His stomach rumbled, and she smirked, setting it down in front of him with her usual disregard for his wishes. "You might feel differently in a couple of hours," she said simply. And then, in her typical artless way, she let slip, in that badly feigned casual way of hers, the reason she had really come. "Of course, you could always join Walter and I for evening prayer..."
"Or I could stay here and do something productive," he shot back, irritated. "Claudia, it's going to take more than a flask full of holy soup to save my soul."
"I worry about you Vincent."
"I worry about myself as well," he responded in all seriousness. "I especially worry about how I'm going to stay sane when I have to move back to Silent Hill and am stuck with you and Oedipus Sullivan for company." He feigned a thoughtful look. "Maybe I'll cultivate a drink problem, like your father. What would you think about that, Claudia?"
Her face crumpled a little. Back of the net.
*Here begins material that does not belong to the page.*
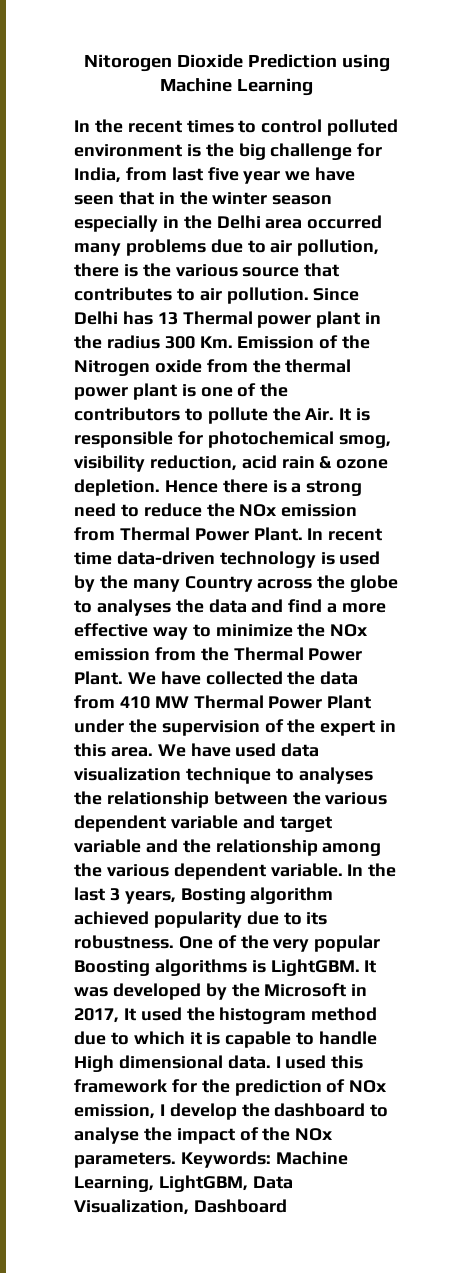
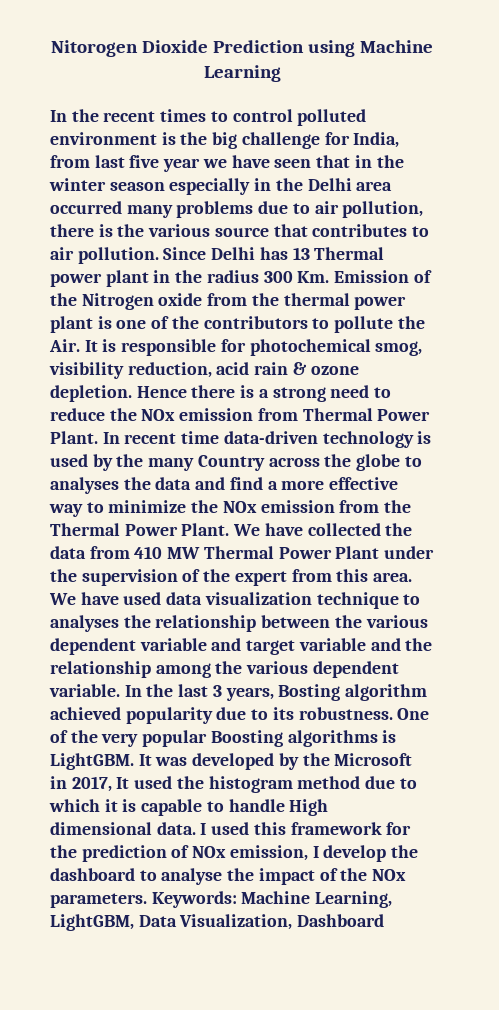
[380,720,397,732] in -> [291,569,332,582] from

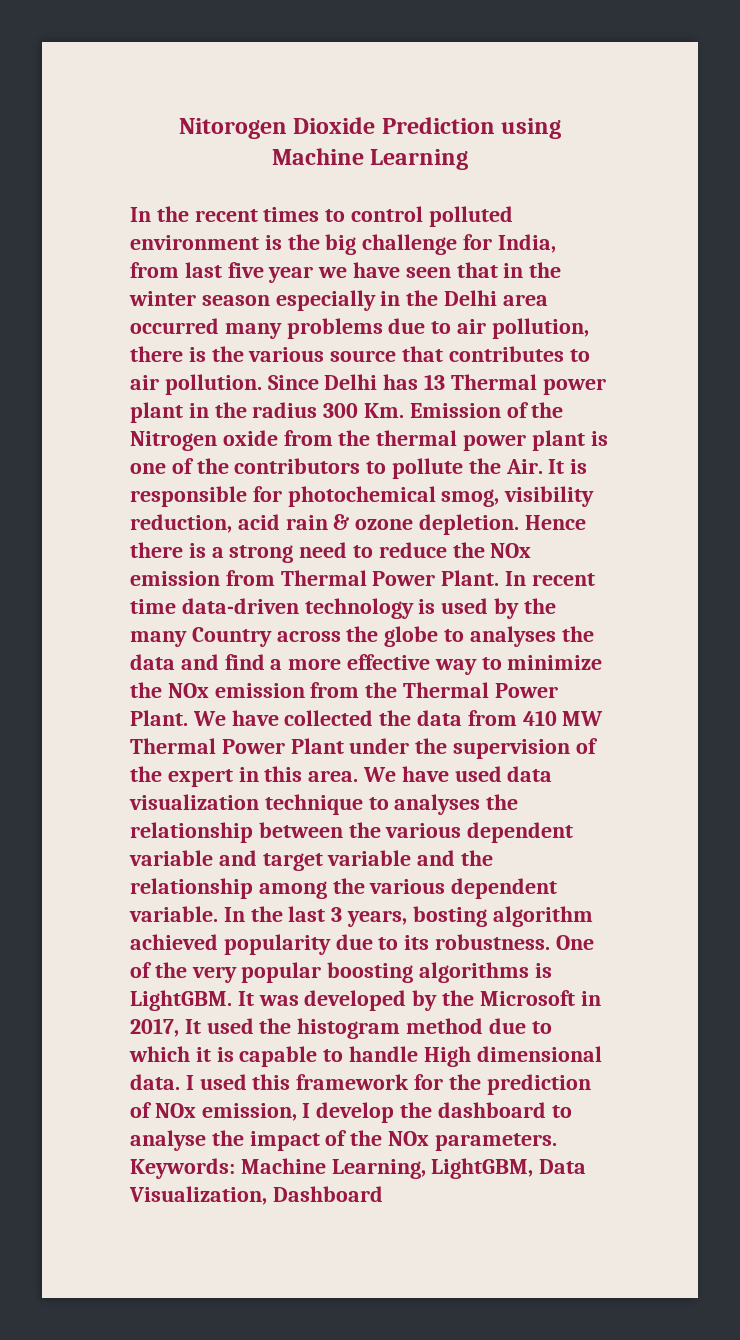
[291,569,332,582] from -> [238,767,259,782] in
[278,684,341,701] Bosting -> [412,906,487,927] bosting
[210,730,283,747] Boosting -> [327,962,414,983] boosting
He was feeling especially nasty this evening, and the blonde haired girl standing in front of him wearing her heart on her sleeve was always much too easy a target. Not only did she embody everything that was preventing him from having a normal future, but she always reacted so sportingly.
"I think if you keep on like this, you'll go to Hell." She sniffed haughtily.
He chuckled. "And what about your Dad? Is he going to Hell?"
There was a moment's silence and Vincent got that familiar twinge he always got when arguing with Claudia. It was the little lurch of guilt that told him he'd baited her too far. It was sometimes a little difficult to make the distinction that while, for him, their discourses were a bit of sport, a way of amusing himself and feeling a little more vindicated, for her they were deadly serious. With Claudia, everything was deadly serious. The girl wouldn't know what a happy medium was if it hit her in the face. "You know where we are if you change your mind," she said quietly, before sweeping off, silently. He glanced at her retreating form. Typical, she wasn't even wearing shoes.